Lessons From the Tractor

As I did a quick walk around check of the tractor before cranking it up to feed the cows, snowflakes blew up my nose.

Forecasters had predicted wind gusts of 70 miles an hour. I think I just felt one of them.

I climbed up into the cab and realized my expectations were not being met. I was warm.

What a far cry from last December when I couldn’t get the cab tractor to move so I fed with the open tractor through two feet of snow on the prairie benches and coulee drifts deeper than the tractor tires.

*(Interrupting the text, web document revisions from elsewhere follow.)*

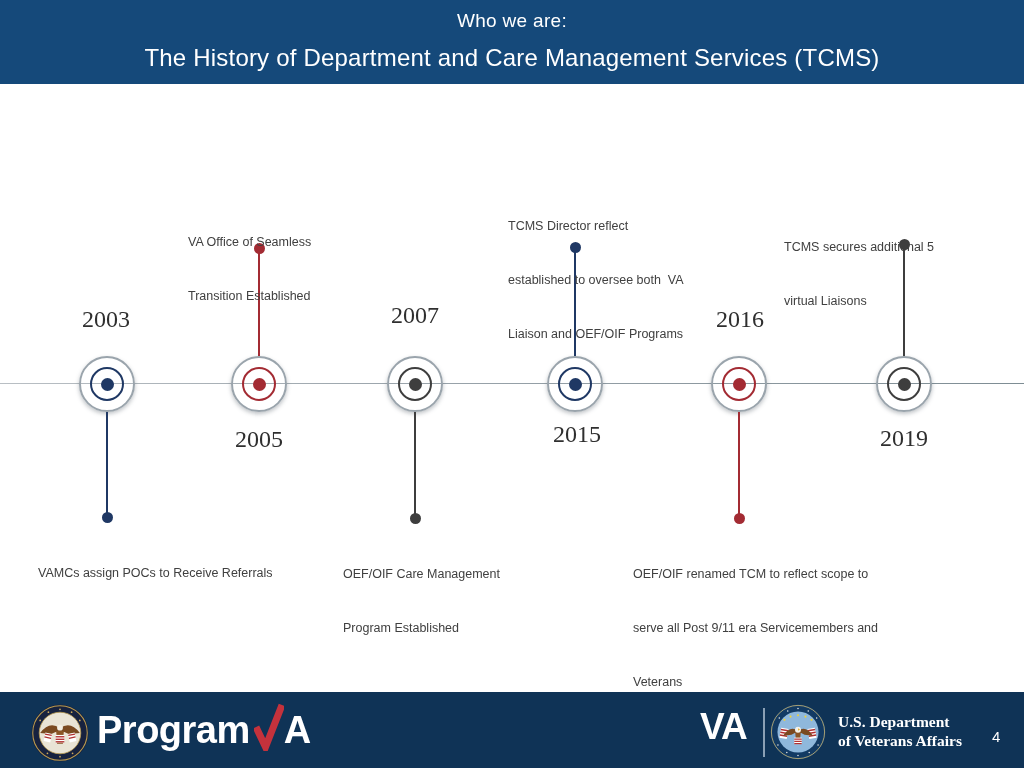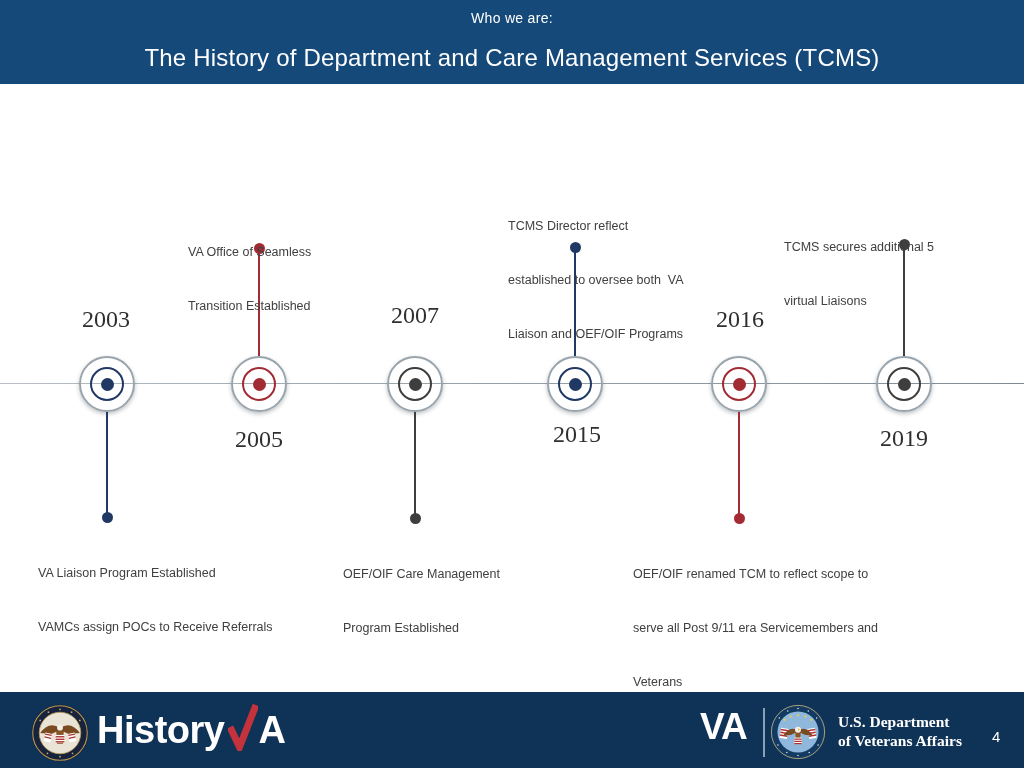--- a/index.html
+++ b/index.html
@@ -8,21 +8,21 @@
     position:relative; width:1024px; height:768px; background:#ffffff;
     overflow:hidden; font-family:"Liberation Sans", sans-serif;
     margin:0 auto;
   }
 
   
   .header {
     position:absolute; left:0; top:0; width:1024px; height:84px;
     background:#15497A; color:#fff; text-align:center;
   }
-  .title1 { position:absolute; top:10px; width:100%; font-size:14px; letter-spacing:.3px; }
+  .title1 { position:absolute; top:10px; width:100%; font-size:19px; letter-spacing:.3px; }
   .title2 { position:absolute; top:44px; width:100%; font-size:24px; letter-spacing:.2px; }
 
   
   .hline {
     position:absolute; left:0; top:383px; width:1024px; height:1.4px;
     background:linear-gradient(90deg,#b9bfc4,#9aa4ab 40%,#7e8d94);
   }
   .event { position:absolute; left:0; top:0; }
   .year {
     position:absolute; transform:translateX(-50%);
@@ -86,35 +86,34 @@
   <div class="event" style="--c: #1F3864;">
     <div class="year" style="left:106px; top:306px;">2003</div>
     <div class="node" style="left:79px; top:356px;">
       <div class="ring-inner">
           <div class="core-dot"></div>
         </div>
     </div>
     <div class="conn" style="left:106.3px; top:412px; height:105px;"></div>
     <div class="enddot" style="left:101.5px; top:511.5px;"></div>
     <div class="label" style="left:38px; top:528px;">
-      <div>VA Liaison Program Established</div>
       <div>VAMCs assign POCs to Receive Referrals</div>
     </div>
   </div>
 
   <div class="event" style="--c: #A32B33;">
     <div class="year" style="left:259px; top:426px;">2005</div>
     <div class="node" style="left:231px; top:356px;">
       <div class="ring-inner">
           <div class="core-dot"></div>
         </div>
     </div>
     <div class="conn" style="left:258.3px; top:248px; height:108px;"></div>
     <div class="enddot" style="left:253.5px; top:242.5px;"></div>
-    <div class="label" style="left:188px; top:207px;">
+    <div class="label" style="left:188px; top:197px;">
       <div>VA Office of Seamless</div>
       <div>Transition Established</div>
     </div>
   </div>
 
   <div class="event" style="--c: #3E3E3E;">
     <div class="year" style="left:415px; top:302px;">2007</div>
     <div class="node" style="left:387px; top:356px;">
       <div class="ring-inner">
           <div class="core-dot"></div>
@@ -204,21 +203,21 @@
       <rect x="14" y="30" width="7" height="9" fill="#fff" transform="rotate(12 17 34)"></rect>
       <rect x="14" y="31" width="7" height="1.3" fill="#b03030" transform="rotate(12 17 34)"></rect>
       <rect x="14" y="34" width="7" height="1.3" fill="#b03030" transform="rotate(12 17 34)"></rect>
       <rect x="39" y="30" width="7" height="9" fill="#fff" transform="rotate(-12 43 34)"></rect>
       <rect x="39" y="31" width="7" height="1.3" fill="#b03030" transform="rotate(-12 43 34)"></rect>
       <rect x="39" y="34" width="7" height="1.3" fill="#b03030" transform="rotate(-12 43 34)"></rect>
     </g>
   </svg>
 
   <div class="chooseva">
-    <span>History</span>
+    <span>Program</span>
     <svg class="check" width="30" height="48" viewBox="0 0 30 48">
       <path d="M2 24 L11.5 44 L28 2" fill="none" stroke="#C4323C" stroke-width="7"></path>
     </svg>
     <span>A</span>
   </div>
 
   <div class="va-word">VA</div>
   <div class="footer-divider"></div>
 
   <svg class="seal" style="left:770px; top:704px;" width="56" height="56" viewBox="0 0 60 60">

This morning, I would cruise through an inch or two of blowing powder, spreading bales without dodging alfalfa stems that threatened to impale me.

What a cushy life!

I cross my fingers that the cab tractor keeps working.

As I cruise along in my warm cab, I count down the top lessons of 2018 I learned from this 4020 tractor.

Last winter, the motor would crank up, but the tractor wouldn’t move. Well, I got it started after I replaced the brand new junky battery for the second time -- after hours of freezing my fingers, toes and cheeks in frustration from not knowing why the dang tractor would not start when everything was right.

Lesson Learned Number 5: Test a new battery before I carry it out of the store.

I had no idea why the tractor wouldn’t move. I topped off the hydraulic oil. Nothing.

A mechanic friend checked the controls. Nothing.

A John Deere mechanic thought it might be the clutch, but it would cost $5000 to tear the tractor apart to find out.

My brother-in-law clued me in to a transmission engage switch that could have been kicked out of gear.

That solution was a lot cheaper than $5000.

The tractor moved that day, but quit again the next day.

My tractor was the hot topic of conversation and my friends finally came up with a probable cause: Ice in the hydraulic filter. Clean filters make a difference. The tractor moved from then on.

Lesson Learned Number 4: Start with the small stuff.

All summer, I used the open air tractor because the sun felt so good on my face. But the more I moved hay, the more the front forks resisted tilting and lifting. I cleaned one field of bales, but as I started on the next one, I had to hold the lever constantly just to keep the forks from flopping to the ground and dropping bales.

My first source of information when my friends are busy with their other lives, Antique Tractor.com, offered a clue. I couldn’t see hydraulic oil leaking, but it had to be the cylinders. I figured out how to remove them and carried them to the shop.

“What the heck were you doing, Lisa, holding the lever the whole time to keep those forks tilted?” my mechanic laughed in my face.

“How did you know?” My confidence in his ability to solve my issue jumped into the clouds.

Four days and $400 later, my tractor would lift bales again.

Lesson Learned Number 3: Fix it before it gets worse.

My friend was helping stack the last of my hay when the front end of the cab tractor collapsed. The cast iron housing had cracked.

No problem. I used my open air tractor to feed the calves and horses in the corral.

I dug around in the parts pile behind the house and found the very piece I needed.

Lesson Learned Number 2: I probably already have what I need.

It took a few days – nothing happens very quickly around here, -- we jacked the tractor up and slid the housing into place. That thing is heavy, by the way. Away I went, just in time.

The hydraulic tilt on the open tractor quit working again. I already replaced the cylinders so I tossed out that potential diagnosis. Advice from friends and the doom-and-gloom Antique Tractors website kept pointing to the hydraulic valve, but I could never get a consensus. Apparently, hydraulic valves don’t go bad very often. I wasn’t sure so I drove the tractor in to town for convenient, warm mechanic work. The 10 mile drive in 20-degree weather was exhilarating.

I got home in time to cook supper and noticed that the milk in the refrigerator was warm. The fridge had quit.

No problem. I have a fridge in the garage. My biggest problem while I wait for the repair guy to get here is that I have to walk outside to get cream for my coffee in the morning.

Compared to dodging snowdrifts in the howling winds from last winter, I think I can live with stepping outside to find cream for my coffee in the cold dark.

In fact, I think I can live with anything. My tractor taught me that.

Lesson Learned Number 1 of the Year 2018: Just keep trying.